## RECORDS FOR PROCESSING
=====

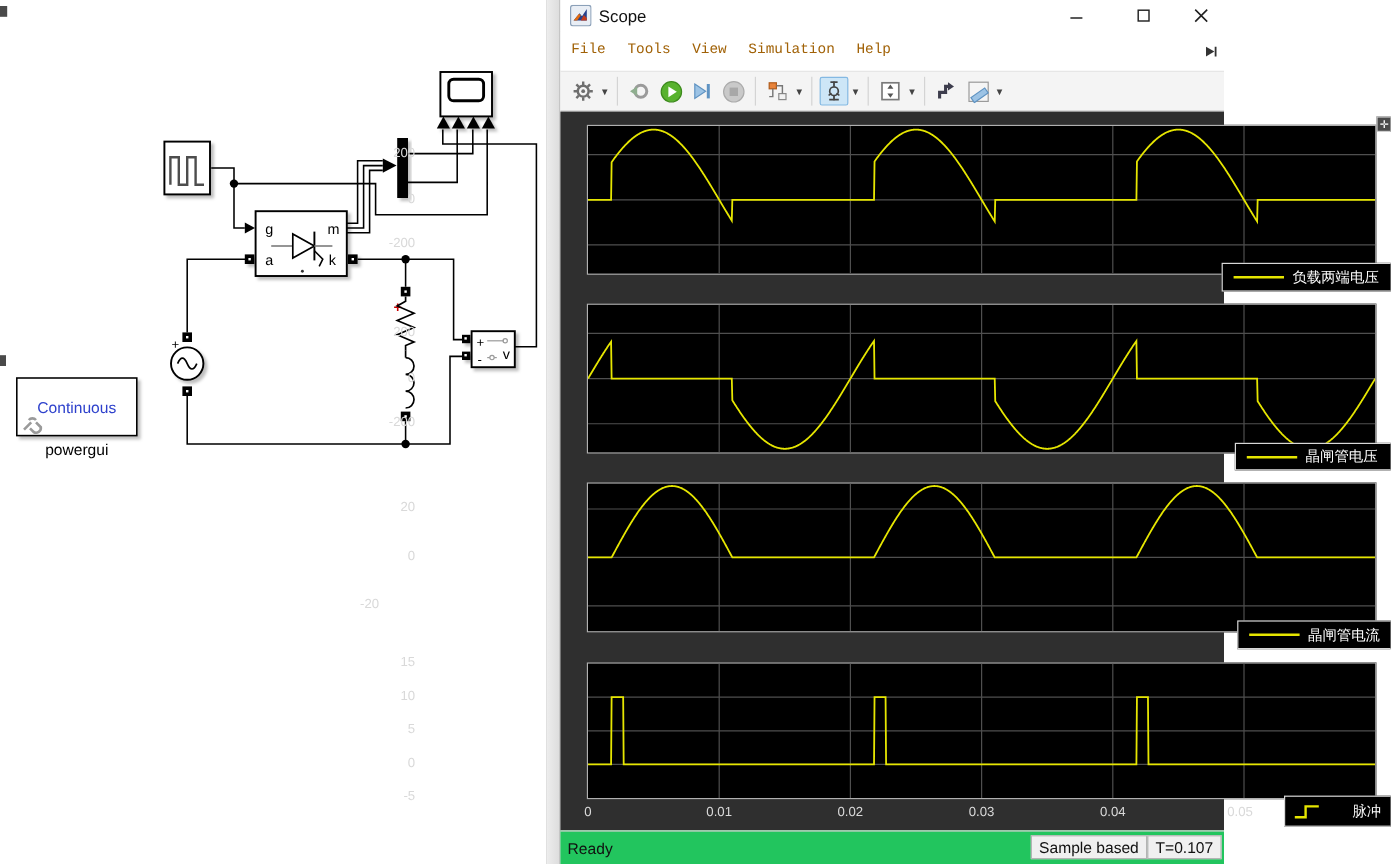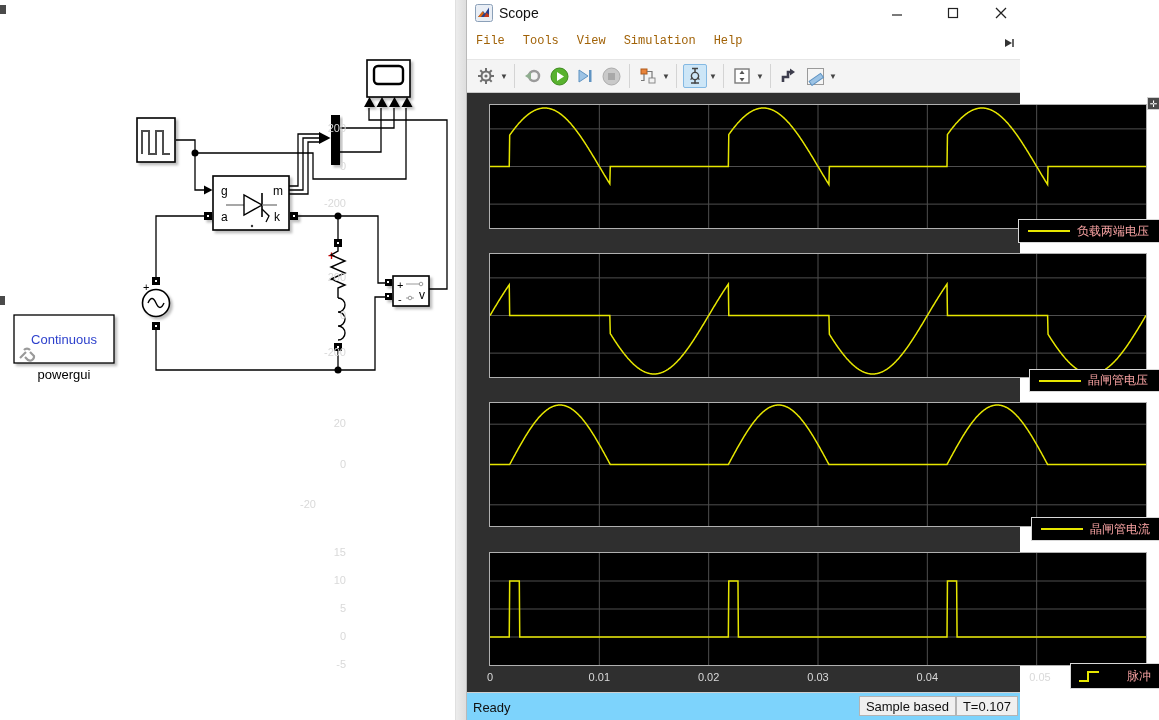--- a/index.html
+++ b/index.html
@@ -25,26 +25,26 @@
            display:flex;align-items:center;padding-left:6px;}
   .tb-btn{width:24px;height:24px;display:flex;align-items:center;justify-content:center;margin:0 1px;border-radius:2px;}
   .tb-btn.highlight{background:#cde6f7;border:1px solid #84b9e3;box-sizing:border-box;}
   .tb-caret{width:10px;height:24px;display:flex;align-items:center;justify-content:center;font-size:8px;color:#444;}
   .tb-sep{width:1px;height:24px;background:#d4d4d4;margin:0 5px;}
   
   #plot-canvas{position:absolute;left:0;top:93px;width:100%;height:599px;background:#2f2f2f;}
   .plot-box{position:absolute;background:#000;border:1px solid #b0b0b0;box-sizing:content-box;}
   .tick-label{position:absolute;font-size:11px;color:#d9d9d9;white-space:nowrap;}
   .legend-box{position:absolute;background:#000;border:1px solid #d8d8d8;display:flex;align-items:center;overflow:hidden;}
-  .legend-text{font-size:12px;color:#fca5a5;white-space:nowrap;}
+  .legend-text{font-size:12px;color:#ffffff;white-space:nowrap;}
   #axes-expand-icon{position:absolute;left:680px;top:97px;width:13px;height:13px;background:#4a4a4a;
                     border:1px solid #cfcfcf;box-sizing:border-box;color:#fff;font-size:9px;
                     display:flex;align-items:center;justify-content:center;}
   
-  #statusbar{position:absolute;left:0;top:692px;width:100%;height:28px;background:#7dd3fc;
+  #statusbar{position:absolute;left:0;top:692px;width:100%;height:28px;background:#22c55e;
              border-top:1px solid #cfcfcf;box-sizing:border-box;font-size:13px;color:#111;}
   #status-ready{position:absolute;left:6px;top:7px;}
   .status-cell{position:absolute;top:3px;height:20px;border:1px solid #b4b4b4;background:#f0f0f0;
                display:flex;align-items:center;padding:0 6px;box-sizing:border-box;}
   #status-sample{right:64px;} #status-time{right:2px;}
   svg text{font-family:"Liberation Sans",sans-serif;}
 </style>
 </head>
 <body>
 
@@ -367,21 +367,21 @@
         <span class="tick-label" style="right: 674px; top: 453px;">15</span>
         <span class="tick-label" style="right: 674px; top: 481px;">10</span>
         <span class="tick-label" style="right: 674px; top: 509px;">5</span>
         <span class="tick-label" style="right: 674px; top: 537px;">0</span>
         <span class="tick-label" style="right: 674px; top: 565px;">-5</span>
         <span class="tick-label" style="left: 9px; top: 578px; width: 28px; text-align: center;">0</span>
         <span class="tick-label" style="left: 118.333px; top: 578px; width: 28px; text-align: center;">0.01</span>
         <span class="tick-label" style="left: 227.667px; top: 578px; width: 28px; text-align: center;">0.02</span>
         <span class="tick-label" style="left: 337px; top: 578px; width: 28px; text-align: center;">0.03</span>
         <span class="tick-label" style="left: 446.333px; top: 578px; width: 28px; text-align: center;">0.04</span>
-        <span class="tick-label" style="left: 555.667px; top: 578px; width: 28px; text-align: right;">0.05</span>
+        <span class="tick-label" style="left: 555.667px; top: 578px; width: 28px; text-align: left;">0.05</span>
         <div class="legend-box" style="left: 603px; top: 570px; width: 90px; height: 24px;">
           <svg width="34" height="18" style="margin-left: 4px;">
             <polyline points="4,14 13,14 13,5 24,5" fill="none" stroke="#e6e600" stroke-width="2"></polyline>
           </svg>
           <span class="legend-text" style="margin-left: 18px;">脉冲</span>
         </div>
       </div>
     <div id="axes-expand-icon">✛</div>
 
     <div id="statusbar">

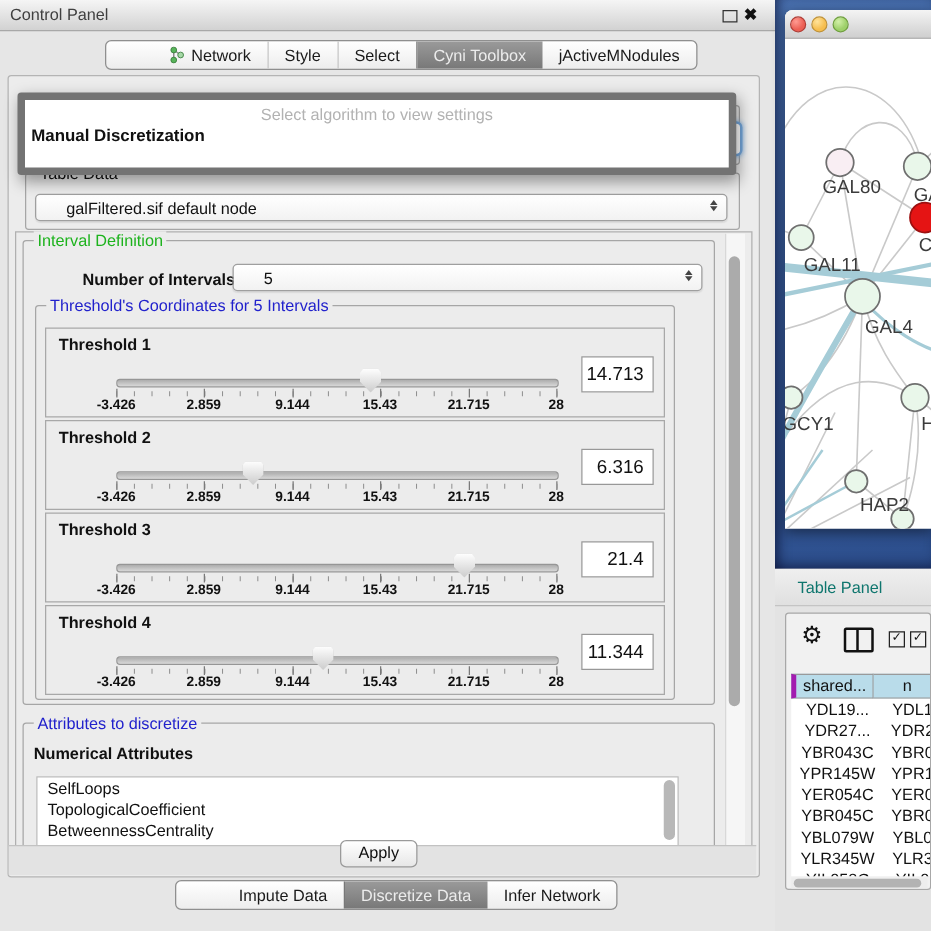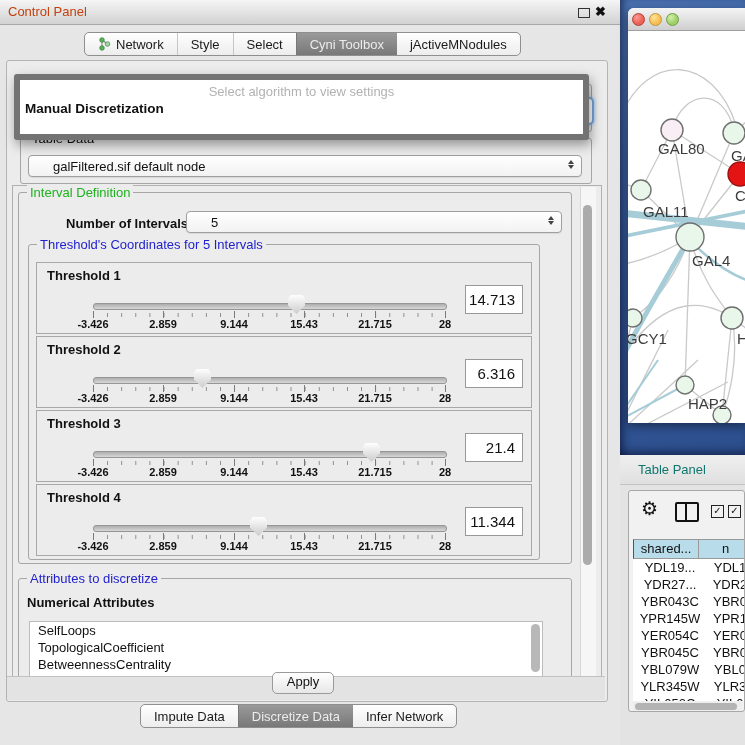--- a/index.html
+++ b/index.html
@@ -2,26 +2,26 @@
 <html><head>
 <meta charset="utf-8">
 <style>
   html,body{margin:0;padding:0;}
   #app{position:relative;width:745px;height:745px;background:#e6e6e6;overflow:hidden;
        font-family:"Liberation Sans",sans-serif;color:#111;}
   .abs{position:absolute;}
   
   .cp-titlebar{left:0;top:0;width:620px;height:24px;background:linear-gradient(#f5f5f5,#d2d2d2);
        border-bottom:1px solid #a8a8a8;}
-  .cp-title{left:8px;top:4px;font-size:13px;color:#c2410c;}
+  .cp-title{left:8px;top:4px;font-size:13px;color:#404040;}
   .float-btn{left:578px;top:8px;width:10px;height:8px;border:1.5px solid #333;background:transparent;}
   .close-btn{left:595px;top:4px;font-size:13px;font-weight:bold;color:#111;}
   
   .seg{display:inline-flex;height:22px;background:linear-gradient(#ffffff,#ededed);
-       border:1px solid #8f8f8f;border-radius:5px;overflow:hidden;align-items:stretch;}
+       border:1px solid #8f8f8f;border-radius:5px;overflow:hidden;align-items:stretch;padding-left:37px;}
   .seg .s{display:flex;align-items:center;gap:5px;padding:0 13px;font-size:13px;color:#1a1a1a;
        border-left:1px solid #c6c6c6;white-space:nowrap;}
   .seg .s:first-child{border-left:none;}
   .seg .s.sel{background:linear-gradient(#9a9a9a,#787878);color:#ececec;border-left:1px solid #787878;}
   .seg .s.sel + .s{border-left:none;}
   
   .cp-outer{left:6px;top:60px;width:600px;height:640px;background:#ececec;
        border:1px solid #b4b4b4;border-radius:3px;}
   .grp{position:absolute;border:1px solid #a6a6a6;border-radius:3px;}
   .grp>.gt{position:absolute;top:-8px;left:8px;background:#ececec;padding:0 3px;
@@ -100,21 +100,21 @@
        border:1px solid #a8a8a8;border-radius:3px;box-sizing:border-box;overflow:hidden;}
   .gear{position:absolute;left:12px;top:8px;font-size:19px;color:#111;line-height:20px;}
   .splitcols{position:absolute;left:46px;top:11px;width:20px;height:16px;border:2px solid #111;
        border-radius:2px;}
   .splitcols:before{content:"";position:absolute;left:8px;top:0;width:2px;height:16px;background:#111;}
   .chk{position:absolute;top:14px;width:11px;height:11px;border:1.5px solid #222;font-size:10px;
        line-height:10px;text-align:center;color:#111;}
   .t-head{position:absolute;left:4px;top:48px;width:120px;height:20px;display:flex;}
   .t-hc{background:#b9dcea;border:1px solid #9a9a9a;border-left:none;box-sizing:border-box;
        font-size:13px;text-align:center;line-height:18px;overflow:hidden;}
-  .t-hc:first-child{border-left:1px solid #a21caf;}
+  .t-hc:first-child{border-left:4px solid #a21caf;}
   .t-rows{position:absolute;left:4px;top:68px;width:120px;height:142px;overflow:hidden;background:#fff;}
   .t-row{display:flex;height:17px;}
   .t-c{font-size:13px;line-height:17px;text-align:center;overflow:hidden;white-space:nowrap;}
   .hscroll{position:absolute;left:4px;top:211px;width:109px;height:9px;background:#ededed;}
   .hthumb{position:absolute;left:2px;top:1px;width:102px;height:7px;background:#b3b3b3;border-radius:4px;}
   .lbl{position:absolute;font-size:13px;}
   .b{font-weight:bold;}
 </style>
 </head>
 <body>

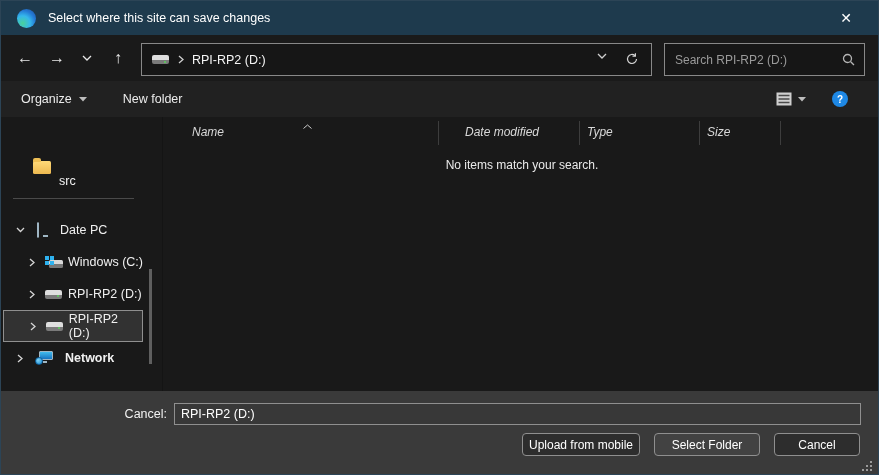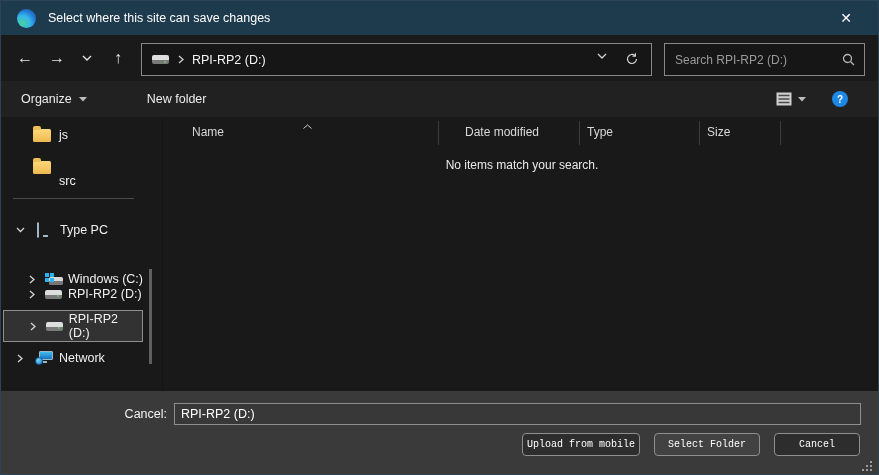--- a/index.html
+++ b/index.html
@@ -32,21 +32,21 @@
   .addr-refresh{ position:absolute; right:12px; top:8px; display:flex; }
   .search-box{ position:absolute; left:663px; top:8px; width:201px; height:33px;
                background:#161616; border:1px solid #888888; display:flex; align-items:center; }
   .search-box input{ flex:1; background:transparent; border:none; outline:none; color:#f0f0f0;
                      font-size:12px; padding-left:10px; font-family:inherit; }
   .search-box input::placeholder{ color:#9a9a9a; }
   .search-glyph{ margin-right:9px; display:flex; }
 
   
   .toolbar{ position:absolute; top:80px; left:0; right:0; height:36px; background:#212121;
-            display:flex; align-items:center;gap:24px; }
+            display:flex; align-items:center; }
   .tool-item{ display:flex; align-items:center; gap:7px; font-size:12.5px; color:#ececec; }
   .tool-organize{ margin-left:20px; }
   .tool-newfolder{ margin-left:36px; }
   .tool-right{ position:absolute; right:30px; display:flex; align-items:center; gap:8px; }
   .views-wrap{ display:flex; align-items:center; gap:6px; margin-right:18px; }
   .help-circle{ width:16px; height:16px; border-radius:50%; background:#1e88e5; color:#fff;
                 font-size:10px; font-weight:bold; display:flex; align-items:center; justify-content:center; }
 
   
   .main{ position:absolute; top:116px; left:0; right:0; height:274px; background:#191919; }
@@ -56,36 +56,36 @@
   
   .side-row{ position:absolute; left:0; width:146px; height:32px; display:flex; align-items:center;
              font-size:12.5px; color:#f0f0f0; }
   .side-divider{ position:absolute; left:12px; width:121px; top:81px; height:1px; background:#4a4a4a; }
   .chev{ display:flex; width:10px; justify-content:center; }
   .selected-row{ background:#323232; border:1px solid #8f8f8f; left:2px; width:140px; }
   .side-scrollbar{ position:absolute; left:148px; top:152px; width:3px; height:95px; background:#5f5f5f; }
 
   
   .col-headers{ position:absolute; top:0; left:0; right:0; height:30px; font-size:12px; color:#d8d8d8; }
-  .col-label{ position:absolute; top:8px; }
+  .col-label{ position:absolute; top:8px;font-style:italic; }
   .col-name{ left:29px; } .col-date{ left:282px;margin-left:20px; } .col-type{ left:424px; } .col-size{ left:544px; }
   .col-div{ position:absolute; top:4px; width:1px; height:24px; background:#3d3d3d; }
   .cd1{ left:275px; } .cd2{ left:416px; } .cd3{ left:536px; } .cd4{ left:617px; }
   .sort-caret{ position:absolute; left:140px; top:1px; }
   .empty-msg{ position:absolute; top:41px; left:0; width:718px; text-align:center;
               font-size:12px; color:#eaeaea; }
 
   
   .footer{ position:absolute; top:390px; left:0; right:0; height:85px; background:#3a3a3a; }
   .folder-label{ position:absolute; left:0; top:12px; width:166px; text-align:right;
                  font-size:12.5px; color:#f2f2f2; line-height:22px; }
   .folder-input{ position:absolute; left:173px; top:12px; width:687px; height:22px; background:#383838;
                  border:1px solid #8f8f8f; color:#fff; font-size:12.5px; padding-left:6px; font-family:inherit; outline:none; }
   .btn{ position:absolute; top:42px; height:23px; border:1px solid #8f8f8f; border-radius:4px;
-        background:#2d2d2d; color:#fff; font-size:10px; font-family:Liberation Mono, monospace; display:flex;
+        background:#2d2d2d; color:#fff; font-size:12px; font-family:Liberation Sans, sans-serif; display:flex;
         align-items:center; justify-content:center; }
   .btn-upload{ left:521px; width:118px; }
   .btn-select{ left:653px; width:106px; background:#424242; }
   .btn-cancel{ left:773px; width:86px; }
   .resize-grip{ position:absolute; right:6px; bottom:5px; width:10px; height:10px; }
   .resize-grip i{ position:absolute; width:2px; height:2px; background:#9a9a9a; }
   .g1{ right:0; bottom:0; } .g2{ right:0; bottom:4px; } .g3{ right:4px; bottom:0; }
   .g4{ right:0; bottom:8px; } .g5{ right:8px; bottom:0; } .g6{ right:4px; bottom:4px; }
 
   
@@ -186,46 +186,41 @@
             <path d="M0 0l4 4.5L8 0z" fill="#bdbdbd"></path>
           </svg>
       </span>
       <span class="help-circle">?</span>
     </span>
   </div>
 
   <div class="main">
 
     <div class="sidebar">
-      <div class="side-row" style="top:2px;">
-        <span style="width:32px;"></span>
-        <span class="folder-icon"></span>
-        <span style="margin-left:8px;">js</span>
-      </div>
       <div class="side-row" style="top:34px;">
         <span style="width:32px;"></span>
         <span class="folder-icon"></span>
         <span style="margin-left:8px;margin-top:28px;">src</span>
       </div>
 
       <div class="side-divider"></div>
 
       <div class="side-row" style="top:97px;">
         <span style="width:14px;"></span>
         <span class="chev">
           <svg width="9" height="6" viewBox="0 0 9 6">
               <path d="M1 1l3.5 3.5L8 1" fill="none" stroke="#d5d5d5" stroke-width="1.3"></path>
             </svg>
         </span>
         <span style="width:12px;"></span>
         <span class="pc-ic"><span class="scr"></span><span class="std"></span></span>
-        <span style="margin-left:6px;">Type PC</span>
-      </div>
-
-      <div class="side-row" style="top:146px;">
+        <span style="margin-left:6px;">Date PC</span>
+      </div>
+
+      <div class="side-row" style="top:129px;">
         <span style="width:26px;"></span>
         <span class="chev">
           <svg width="6" height="9" viewBox="0 0 6 9">
               <path d="M1 1l4 3.5L1 8" fill="none" stroke="#d5d5d5" stroke-width="1.3"></path>
             </svg>
         </span>
         <span style="width:8px;"></span>
         <span class="win-ic">
           <span class="dr"></span>
             <span class="w w1"></span>
@@ -266,21 +261,21 @@
           <svg width="6" height="9" viewBox="0 0 6 9">
               <path d="M1 1l4 3.5L1 8" fill="none" stroke="#d5d5d5" stroke-width="1.3"></path>
             </svg>
         </span>
         <span style="width:10px;"></span>
         <span class="net-ic">
             <span class="scr"></span>
             <span class="std"></span>
             <span class="glb"></span>
           </span>
-        <span style="margin-left:6px;">Network</span>
+        <span style="margin-left:12px;font-weight:bold;">Network</span>
       </div>
 
       <div class="side-scrollbar"></div>
     </div>
 
     <div class="content">
       <div class="col-headers">
         <span class="sort-caret">
           <svg width="9" height="5" viewBox="0 0 9 5">
               <path d="M0.5 4.5L4.5 1l4 3.5" fill="none" stroke="#cfcfcf" stroke-width="1"></path>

=====

## YOUR GOAL
Find the lines in the records that contain the word "legend", then copy every one of them.

## EXPECTED OUTPUT
   .legend-box{position:absolute;background:#000;border:1px solid #d8d8d8;display:flex;align-items:center;overflow:hidden;}
-  .legend-text{font-size:12px;color:#fca5a5;white-space:nowrap;}
+  .legend-text{font-size:12px;color:#ffffff;white-space:nowrap;}
         <div class="legend-box" style="left: 603px; top: 570px; width: 90px; height: 24px;">
           <span class="legend-text" style="margin-left: 18px;">脉冲</span>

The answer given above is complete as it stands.